+++ EXTRACTED DATA +++
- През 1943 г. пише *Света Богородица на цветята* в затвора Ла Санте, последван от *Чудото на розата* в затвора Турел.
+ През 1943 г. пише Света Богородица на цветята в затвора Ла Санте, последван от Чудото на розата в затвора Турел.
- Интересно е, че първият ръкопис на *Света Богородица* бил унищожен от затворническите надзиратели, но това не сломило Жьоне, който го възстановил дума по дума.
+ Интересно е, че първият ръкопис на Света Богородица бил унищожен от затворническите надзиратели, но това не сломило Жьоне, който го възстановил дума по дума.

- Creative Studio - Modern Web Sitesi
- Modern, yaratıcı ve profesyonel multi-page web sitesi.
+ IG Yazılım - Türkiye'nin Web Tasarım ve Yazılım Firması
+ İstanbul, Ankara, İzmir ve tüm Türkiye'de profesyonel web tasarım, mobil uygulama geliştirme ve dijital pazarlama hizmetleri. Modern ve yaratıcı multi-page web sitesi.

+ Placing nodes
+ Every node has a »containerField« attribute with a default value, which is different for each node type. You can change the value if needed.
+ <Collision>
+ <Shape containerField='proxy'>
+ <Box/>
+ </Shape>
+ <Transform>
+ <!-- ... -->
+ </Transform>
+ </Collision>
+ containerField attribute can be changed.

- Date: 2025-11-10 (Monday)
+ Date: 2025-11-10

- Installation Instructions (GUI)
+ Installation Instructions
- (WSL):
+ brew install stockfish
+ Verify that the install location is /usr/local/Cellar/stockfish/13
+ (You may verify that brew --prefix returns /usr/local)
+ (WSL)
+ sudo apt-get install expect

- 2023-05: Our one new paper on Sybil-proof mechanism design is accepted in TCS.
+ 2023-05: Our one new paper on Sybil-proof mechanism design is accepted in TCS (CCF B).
+++
◆ **AIM OF THE TASK**: All of the entries are to be transcribed exactly.

◆ **TASK OUTPUT**:
- През 1943 г. пише *Света Богородица на цветята* в затвора Ла Санте, последван от *Чудото на розата* в затвора Турел.
+ През 1943 г. пише Света Богородица на цветята в затвора Ла Санте, последван от Чудото на розата в затвора Турел.
- Интересно е, че първият ръкопис на *Света Богородица* бил унищожен от затворническите надзиратели, но това не сломило Жьоне, който го възстановил дума по дума.
+ Интересно е, че първият ръкопис на Света Богородица бил унищожен от затворническите надзиратели, но това не сломило Жьоне, който го възстановил дума по дума.

- Creative Studio - Modern Web Sitesi
- Modern, yaratıcı ve profesyonel multi-page web sitesi.
+ IG Yazılım - Türkiye'nin Web Tasarım ve Yazılım Firması
+ İstanbul, Ankara, İzmir ve tüm Türkiye'de profesyonel web tasarım, mobil uygulama geliştirme ve dijital pazarlama hizmetleri. Modern ve yaratıcı multi-page web sitesi.

+ Placing nodes
+ Every node has a »containerField« attribute with a default value, which is different for each node type. You can change the value if needed.
+ <Collision>
+ <Shape containerField='proxy'>
+ <Box/>
+ </Shape>
+ <Transform>
+ <!-- ... -->
+ </Transform>
+ </Collision>
+ containerField attribute can be changed.

- Date: 2025-11-10 (Monday)
+ Date: 2025-11-10

- Installation Instructions (GUI)
+ Installation Instructions
- (WSL):
+ brew install stockfish
+ Verify that the install location is /usr/local/Cellar/stockfish/13
+ (You may verify that brew --prefix returns /usr/local)
+ (WSL)
+ sudo apt-get install expect

- 2023-05: Our one new paper on Sybil-proof mechanism design is accepted in TCS.
+ 2023-05: Our one new paper on Sybil-proof mechanism design is accepted in TCS (CCF B).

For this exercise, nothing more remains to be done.